** What the task requires **
Read the material below and count the lines holding the string "script". Give that count with nothing added.

** The data **
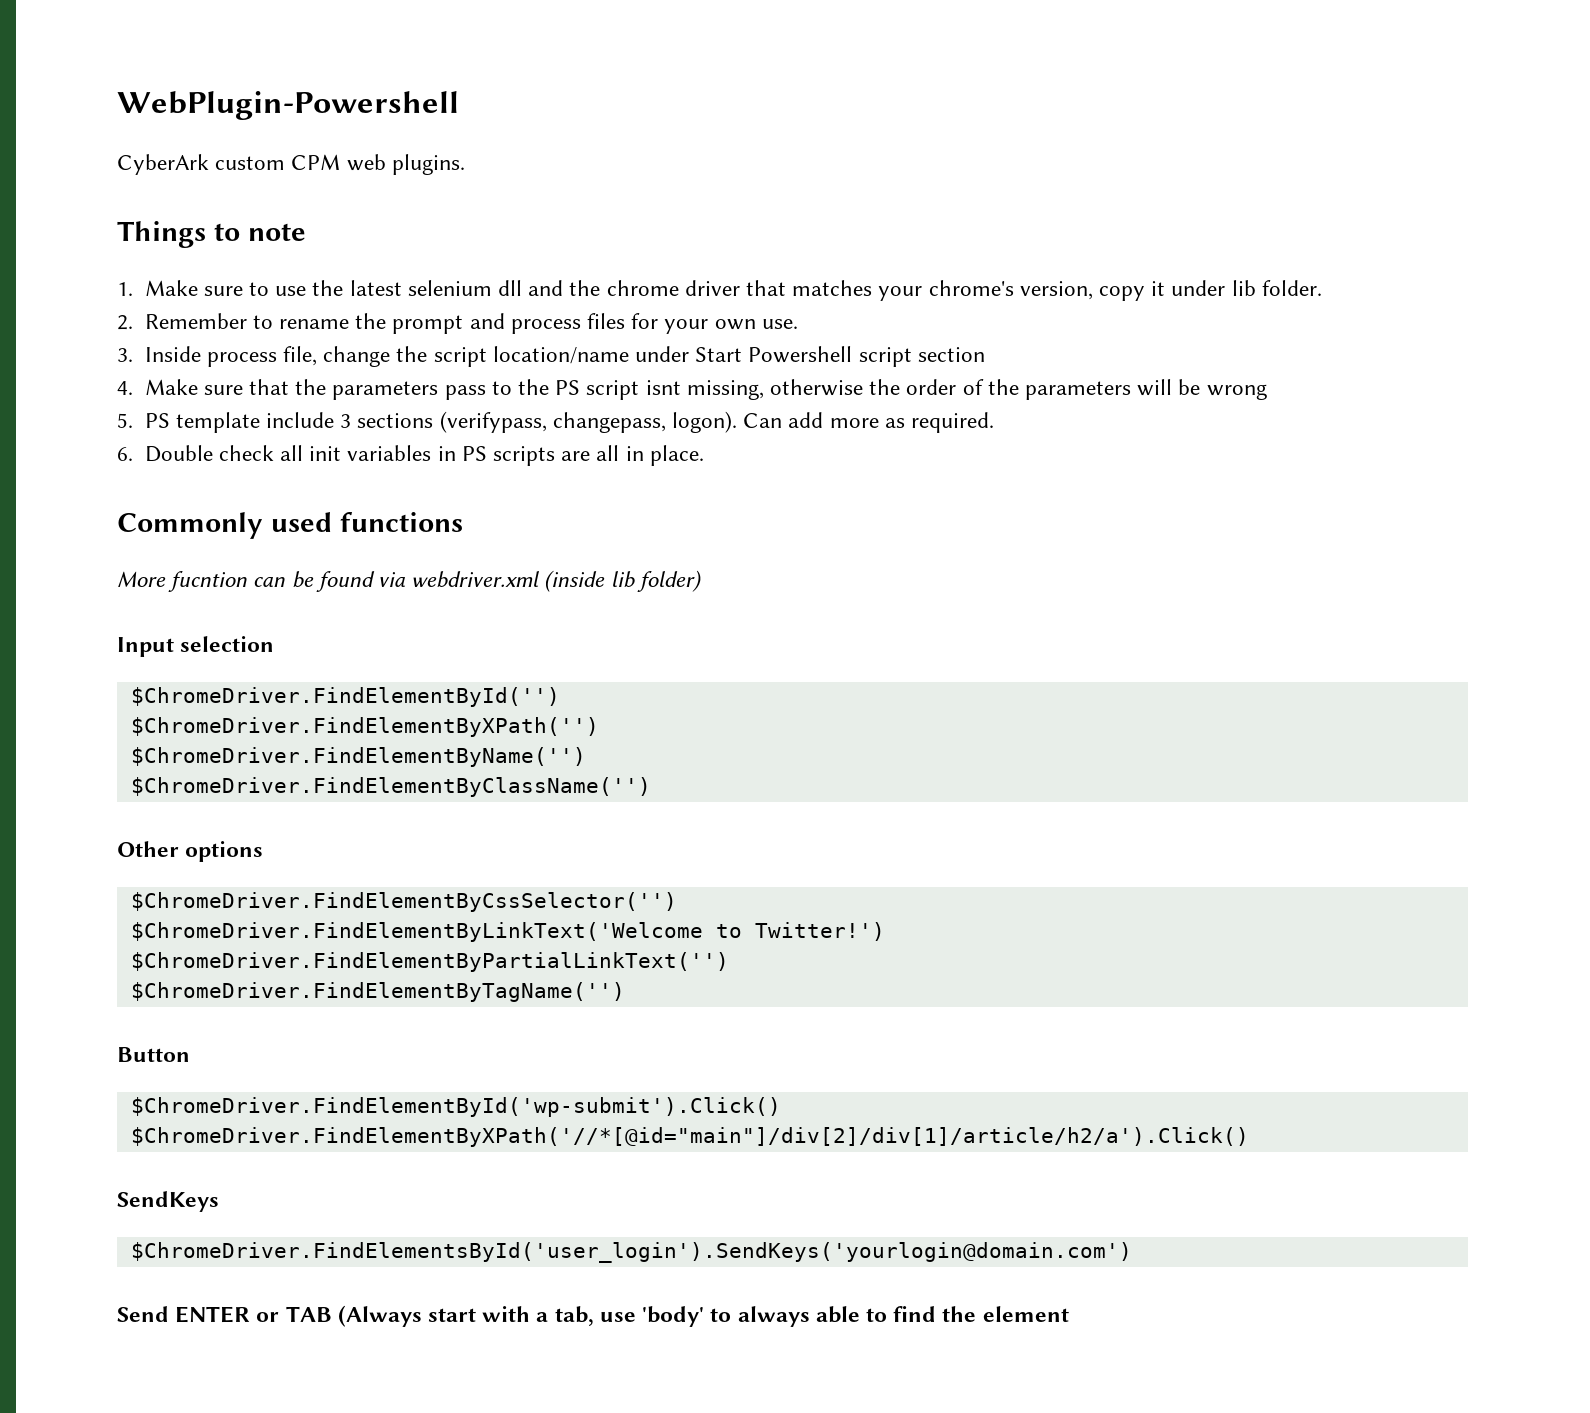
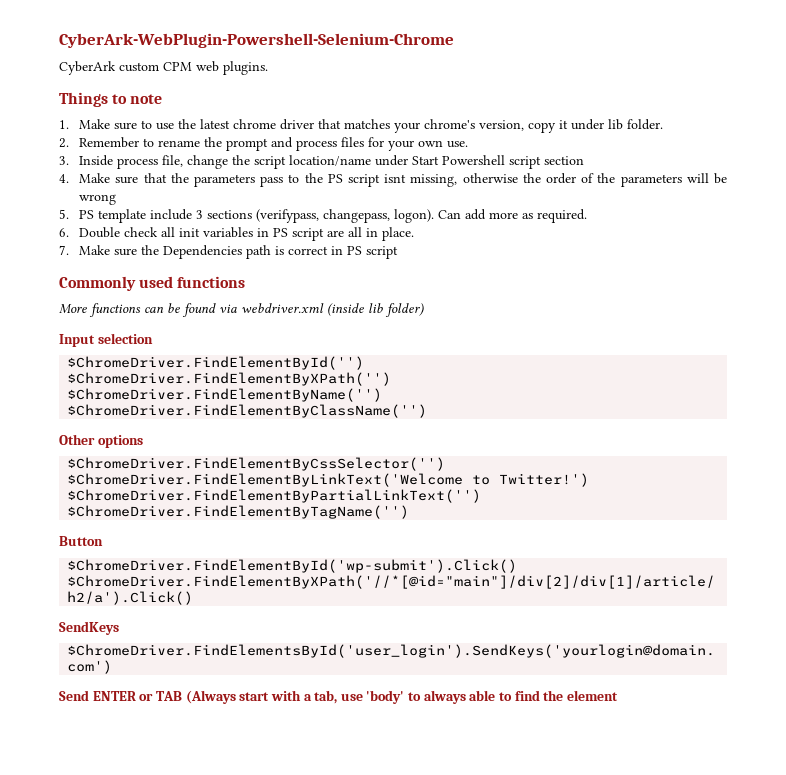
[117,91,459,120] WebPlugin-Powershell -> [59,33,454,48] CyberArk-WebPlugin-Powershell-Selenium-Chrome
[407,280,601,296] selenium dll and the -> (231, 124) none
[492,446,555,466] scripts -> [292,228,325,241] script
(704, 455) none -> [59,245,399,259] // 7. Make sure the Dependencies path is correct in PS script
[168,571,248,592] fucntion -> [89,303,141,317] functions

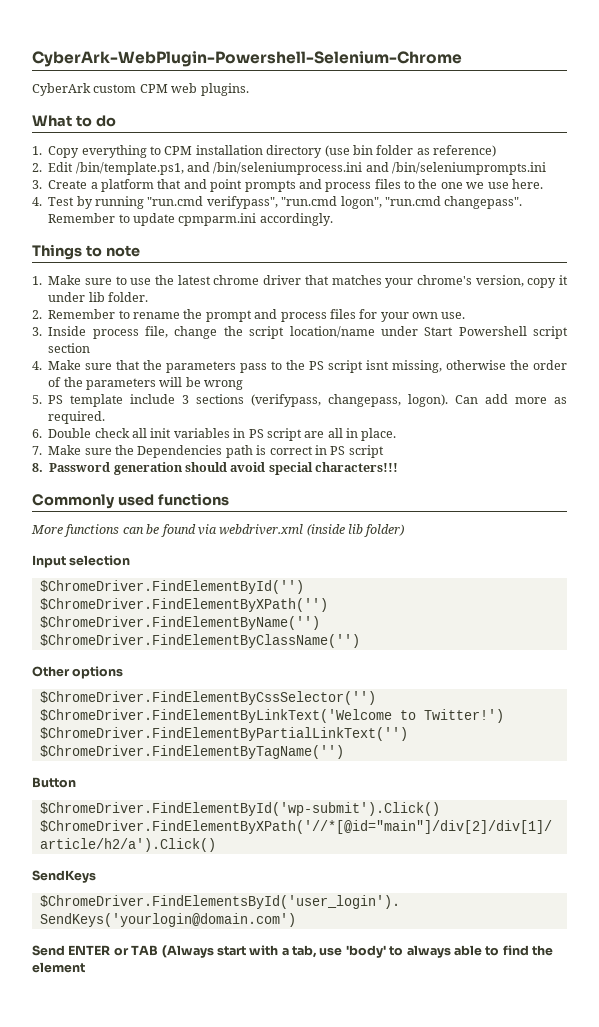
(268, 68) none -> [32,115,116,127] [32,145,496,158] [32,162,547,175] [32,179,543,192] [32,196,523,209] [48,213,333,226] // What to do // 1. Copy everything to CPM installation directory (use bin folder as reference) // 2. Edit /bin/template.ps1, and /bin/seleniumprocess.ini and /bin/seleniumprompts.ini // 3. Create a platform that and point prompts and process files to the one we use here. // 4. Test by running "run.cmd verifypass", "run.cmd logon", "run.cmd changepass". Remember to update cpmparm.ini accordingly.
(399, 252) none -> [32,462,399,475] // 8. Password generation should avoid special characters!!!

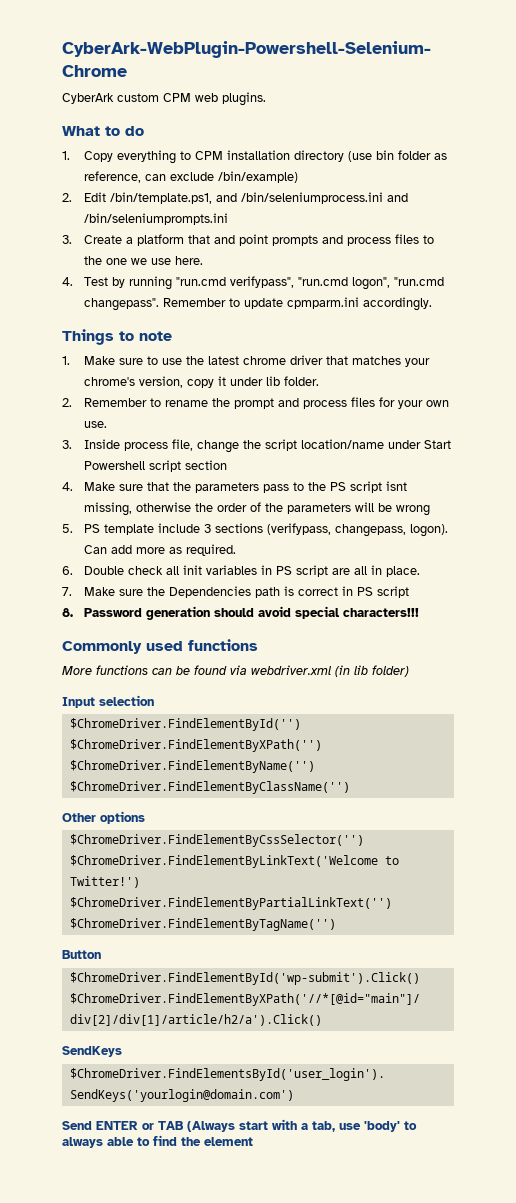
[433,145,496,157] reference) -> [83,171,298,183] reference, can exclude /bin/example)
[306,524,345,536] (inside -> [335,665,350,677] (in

** Answer below **
2